Früher bei Protool habe ich den Wert der Variablen als DB-Nr für die andren Variablen genommen (natürlich ohne Multiinstanz). oder bei einer Multiinstanz mit einem Skript alle Pointer gerechnet.

Aber ich bin mir sicher das dass bei WinCC flex schöner und vor allem Symbolisch geht...

Danke für eure Anregungen!


----------



## Larry Laffer (30 Juli 2007)

Hallo Markus,
ich habe das bei einem ähnlichen Problem ungefähr so gelößt, wie du es geschreiben hast.
In meinem Fall wähle ich über 2 Buttons (+ und -) und dahinterliegendem Script den gewünschten Datensatz an, den ich zum Editieren auf der Seite freigebe. In dem Script bekommt dann jeder Datensatz auch eine Überschrift (String) zugeordnet. ARRAY_OF_STRING geht ja leider nicht.

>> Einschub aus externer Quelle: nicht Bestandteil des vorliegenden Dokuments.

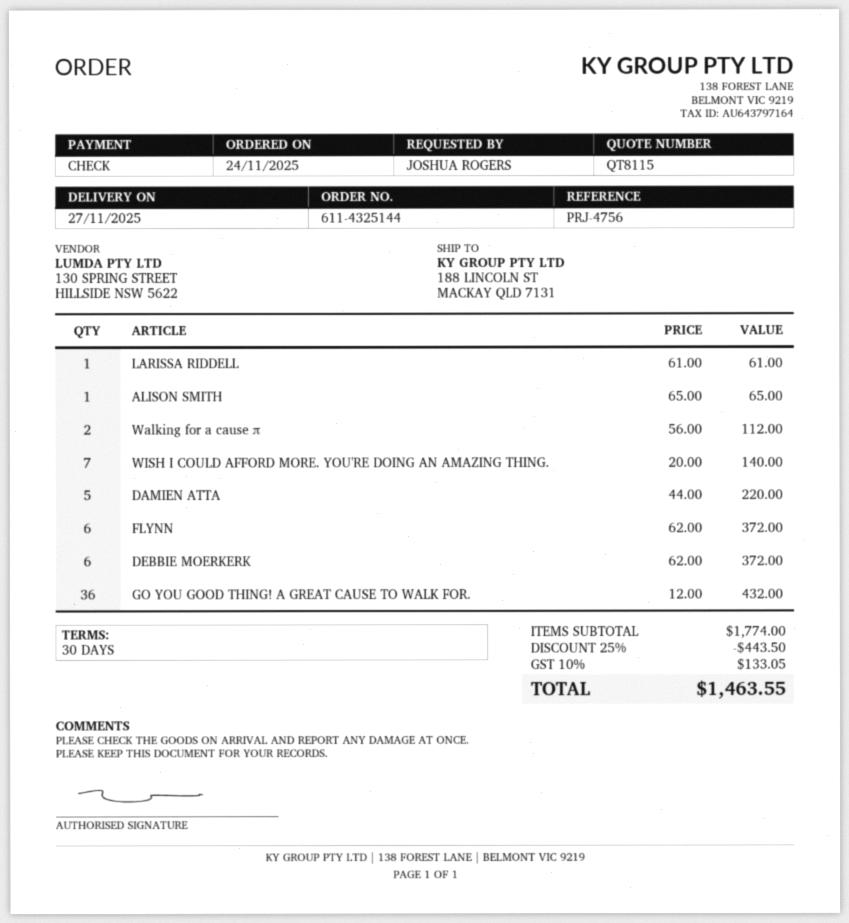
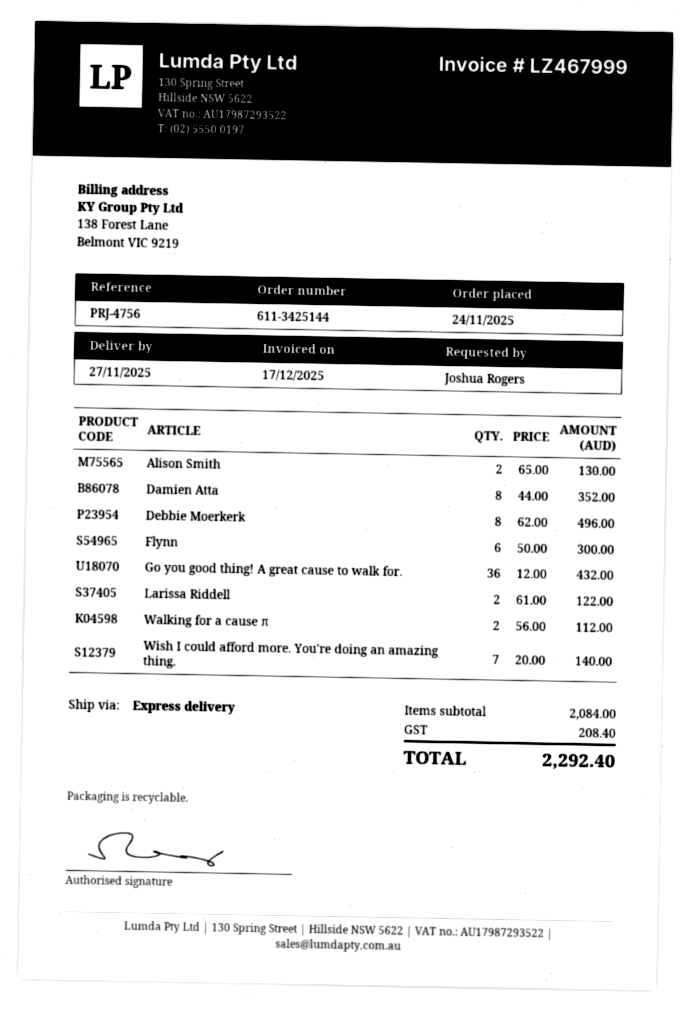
order number: 611-4325144 -> 611-3425144
LARISSA RIDDELL: 1 x 61.00 = 61.00 -> 2 x 61.00 = 122.00
ALISON SMITH: 1 x 65.00 = 65.00 -> 2 x 65.00 = 130.00
DAMIEN ATTA: 5 x 44.00 = 220.00 -> 8 x 44.00 = 352.00
FLYNN: 6 x 62.00 = 372.00 -> 6 x 50.00 = 300.00
DEBBIE MOERKERK: 6 x 62.00 = 372.00 -> 8 x 62.00 = 496.00
subtotal: 1774.00 -> 2084.00
discount: 25% = 443.50 -> none
tax: 133.05 -> 208.40
total: 1463.55 -> 2292.40

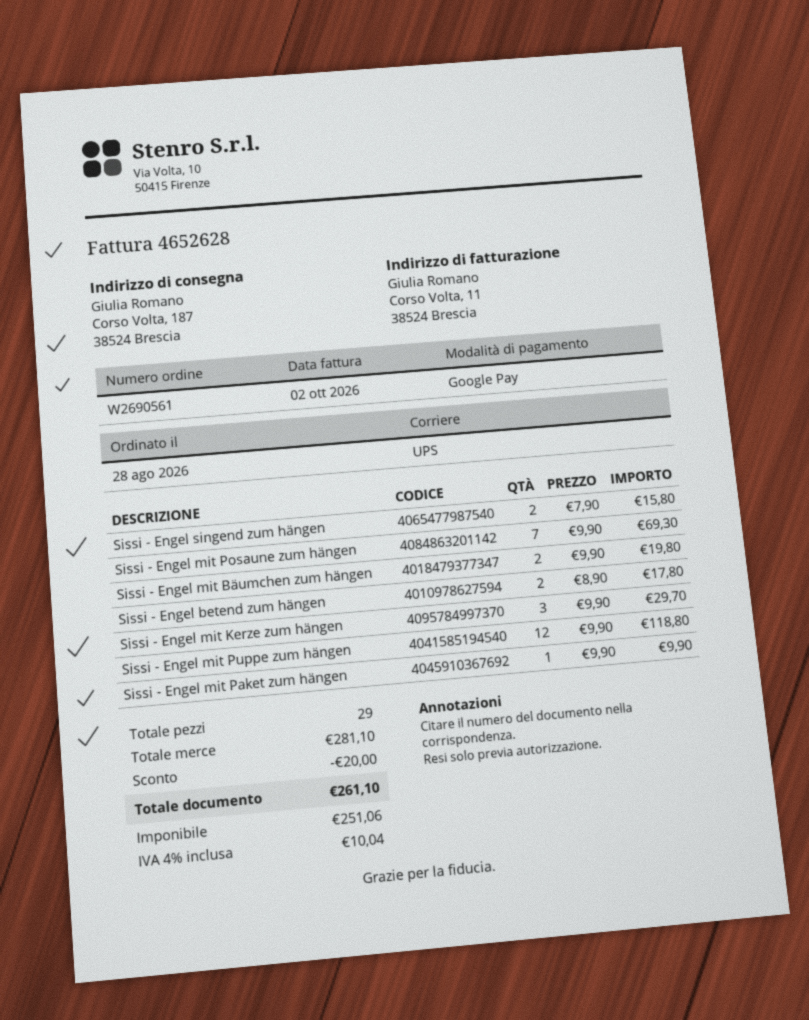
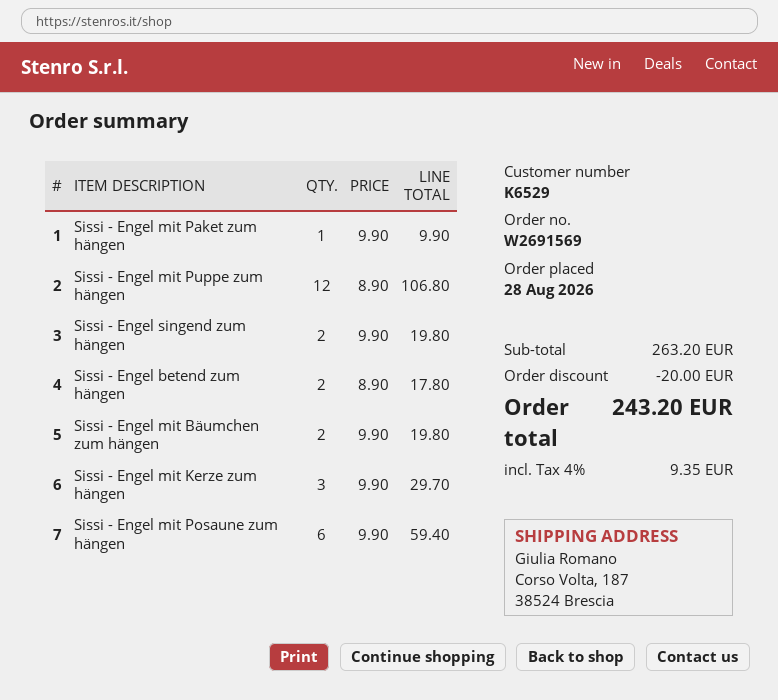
order number: W2690561 -> W2691569
Sissi - Engel singend zum hängen: 2 x 7.90 = 15.80 -> 2 x 9.90 = 19.80
Sissi - Engel mit Posaune zum hängen: 7 x 9.90 = 69.30 -> 6 x 9.90 = 59.40
Sissi - Engel mit Puppe zum hängen: 12 x 9.90 = 118.80 -> 12 x 8.90 = 106.80
subtotal: 281.10 -> 263.20
tax: 4% = 10.04 -> 4% = 9.35
total: 261.10 -> 243.20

Soweit ich bisher herausgefunden habe (!?) hat WinCCFlex diesbezüglich keine erwähnenswerten Mehr-Fähigkeiten ...


----------



## Markus (30 Juli 2007)

was ist mit bildbausteinen?
war da nicht was mit struktuvariablen?

geht da was?


----------



## Jochen Kühner (30 Juli 2007)

*ja schon...*

ja, aber strukturvariablen sind nicht indirekt adressierbar!


----------



## Ralle (30 Juli 2007)

Ich Handle das auch mit einem einzigen Fenster. Aber die Daten werden in der SPS entsprechend umkopiert, da noch eine "Datenbank" in einem Datenbaustein dahintersteht, die dann mehrerer Produkte zuläßt. Hat auch den Vorteil, daß Daten im Bild geändert werden können, aber erst mit einem extra "Save"-Button übernommen werden, also nicht gleich wirken, bzw. die aktiven Daten überpinseln.


----------



## Markus (30 Juli 2007)

Ralle schrieb:


> Ich Handle das auch mit einem einzigen Fenster. Aber die Daten werden in der SPS entsprechend umkopiert, da noch eine "Datenbank" in einem Datenbaustein dahintersteht, die dann mehrerer Produkte zuläßt. Hat auch den Vorteil, daß Daten im Bild geändert werden können, aber erst mit einem extra "Save"-Button übernommen werden, also nicht gleich wirken, bzw. die aktiven Daten überpinseln.


 

so mache ich das bei rezepturen wenn ich sei sps-seitig verwalte, ist eben alles schön symbolisch angebunden...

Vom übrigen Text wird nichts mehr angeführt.